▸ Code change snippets
—————

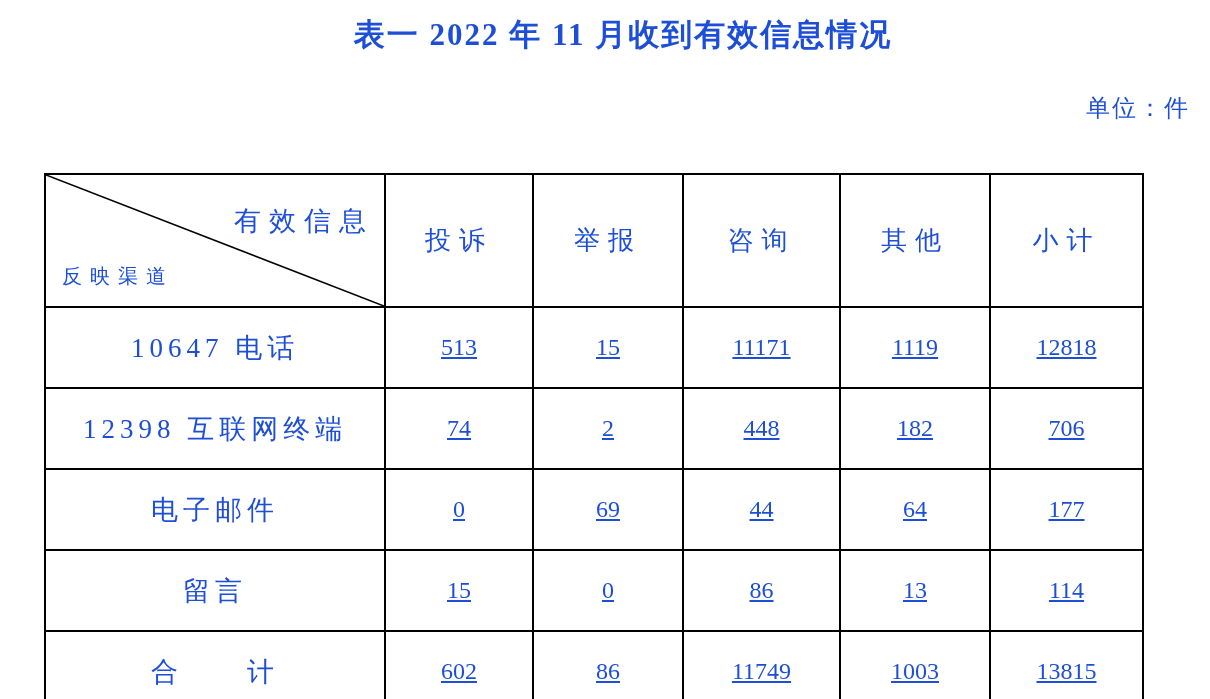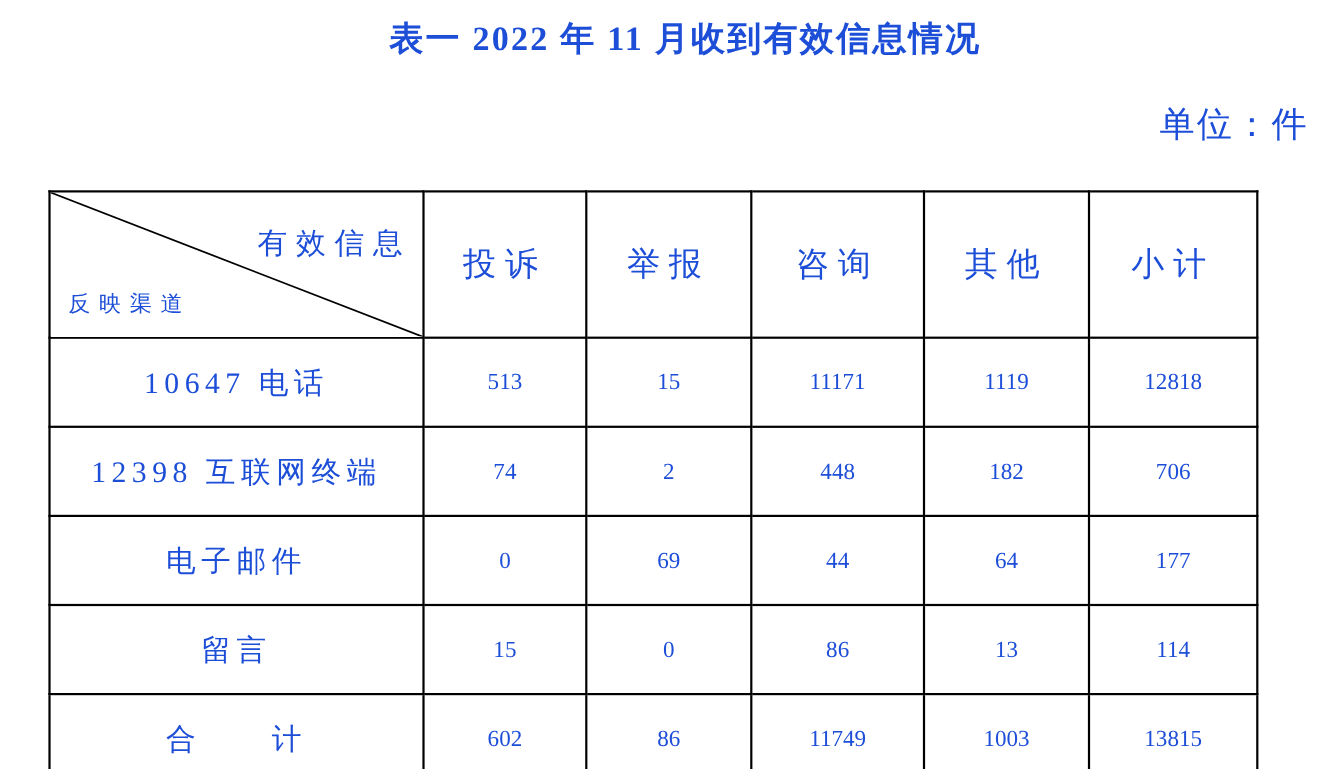--- a/index.html
+++ b/index.html
@@ -28,7 +28,7 @@
     position: absolute;
     top: 92px;
     right: 56px;
-    font-size: 32px;
+    font-size: 24px;
     letter-spacing: 2px;
   }
   table.info-table {

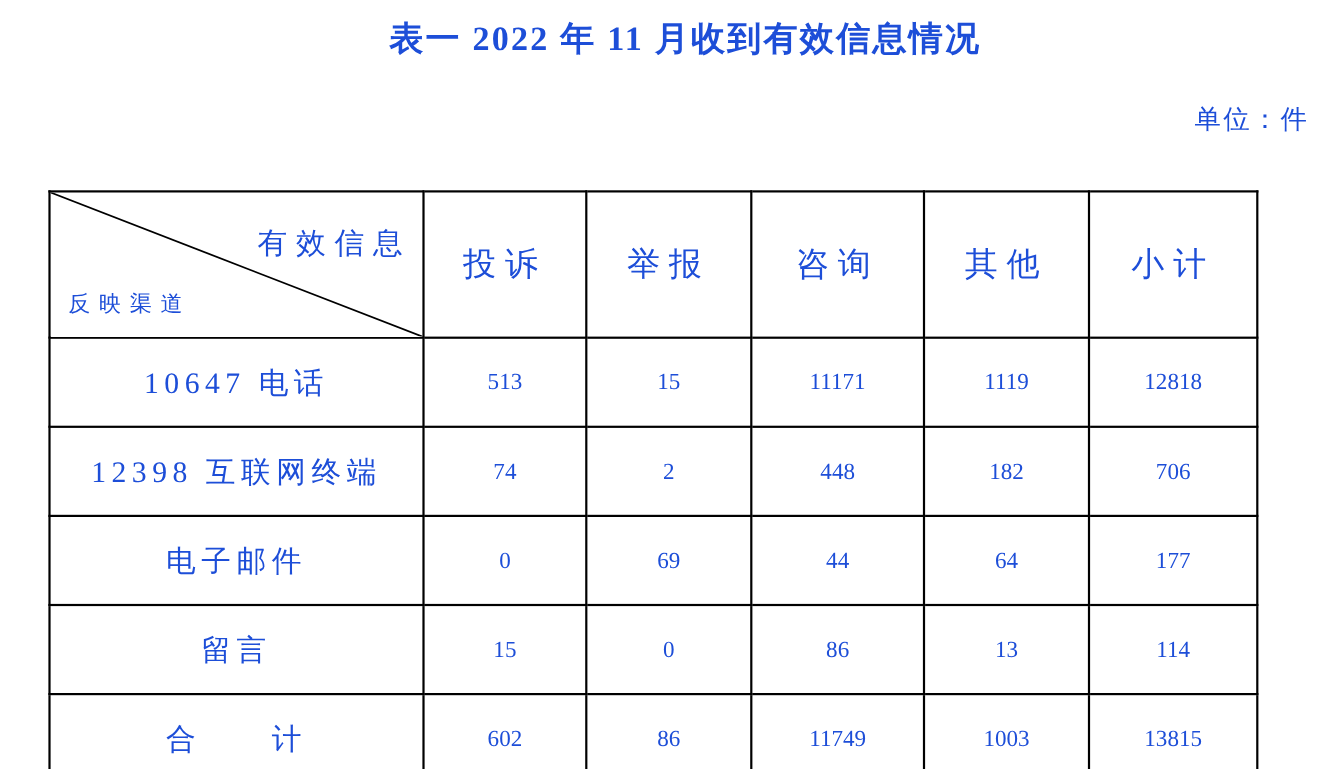--- a/index.html
+++ b/index.html
@@ -50,7 +50,7 @@
   }
   .info-table thead tr { height: 133px; }
   .info-table tbody tr { height: 81px; }
-  .col-header { font-size: 30px; letter-spacing: 8px; }
+  .col-header { font-size: 26px; letter-spacing: 8px; }
   .row-label  { font-size: 27px; letter-spacing: 5px; }
   .num-cell   { font-size: 21px; }
   .corner-cell { position: relative; }

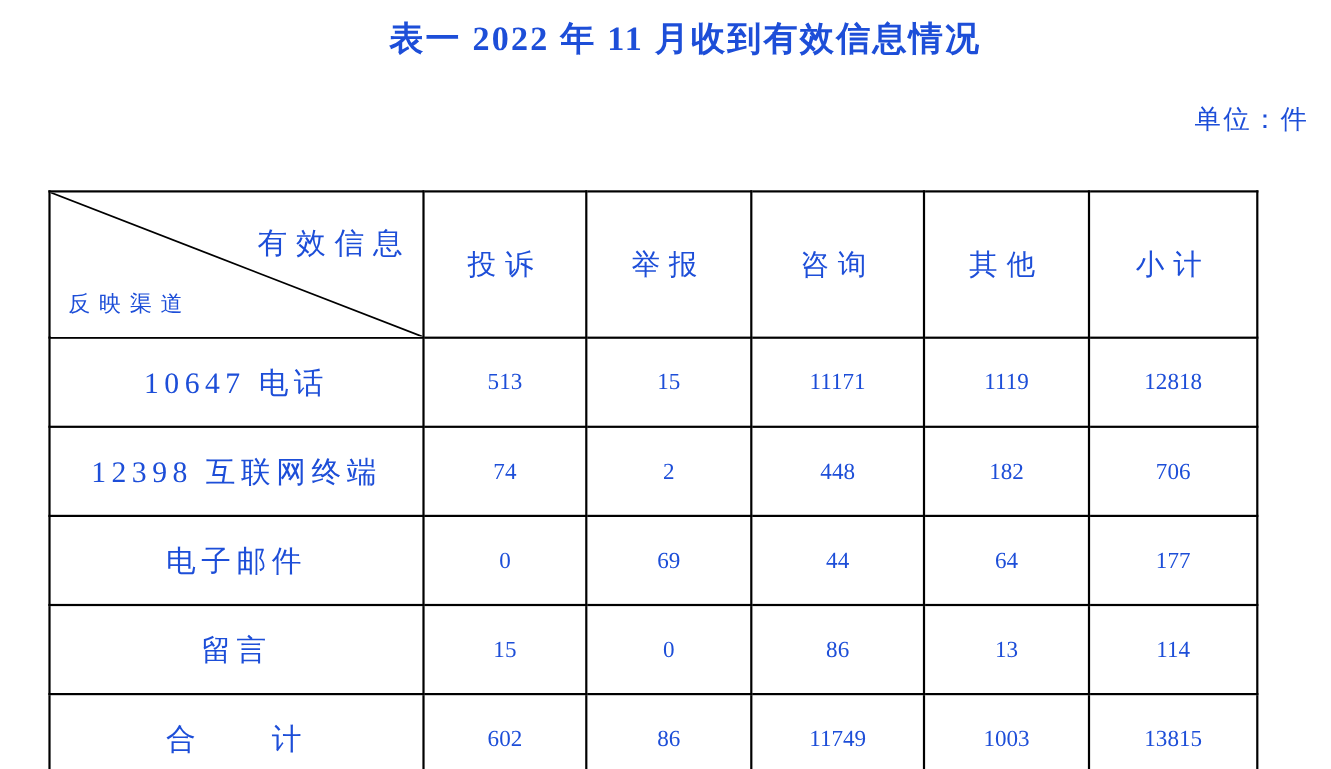--- a/index.html
+++ b/index.html
@@ -52,7 +52,7 @@
   .info-table tbody tr { height: 81px; }
   .col-header { font-size: 26px; letter-spacing: 8px; }
   .row-label  { font-size: 27px; letter-spacing: 5px; }
-  .num-cell   { font-size: 21px; }
+  .num-cell   { font-size: 24px; text-decoration: underline; }
   .corner-cell { position: relative; }
   .corner-svg {
     position: absolute;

—————

▸ Problem
Give the records back verbatim, pictures excluded.

▸ Task answer
--- a/index.html
+++ b/index.html
@@ -28,7 +28,7 @@
     position: absolute;
     top: 92px;
     right: 56px;
-    font-size: 32px;
+    font-size: 24px;
     letter-spacing: 2px;
   }
   table.info-table {

--- a/index.html
+++ b/index.html
@@ -50,7 +50,7 @@
   }
   .info-table thead tr { height: 133px; }
   .info-table tbody tr { height: 81px; }
-  .col-header { font-size: 30px; letter-spacing: 8px; }
+  .col-header { font-size: 26px; letter-spacing: 8px; }
   .row-label  { font-size: 27px; letter-spacing: 5px; }
   .num-cell   { font-size: 21px; }
   .corner-cell { position: relative; }

--- a/index.html
+++ b/index.html
@@ -52,7 +52,7 @@
   .info-table tbody tr { height: 81px; }
   .col-header { font-size: 26px; letter-spacing: 8px; }
   .row-label  { font-size: 27px; letter-spacing: 5px; }
-  .num-cell   { font-size: 21px; }
+  .num-cell   { font-size: 24px; text-decoration: underline; }
   .corner-cell { position: relative; }
   .corner-svg {
     position: absolute;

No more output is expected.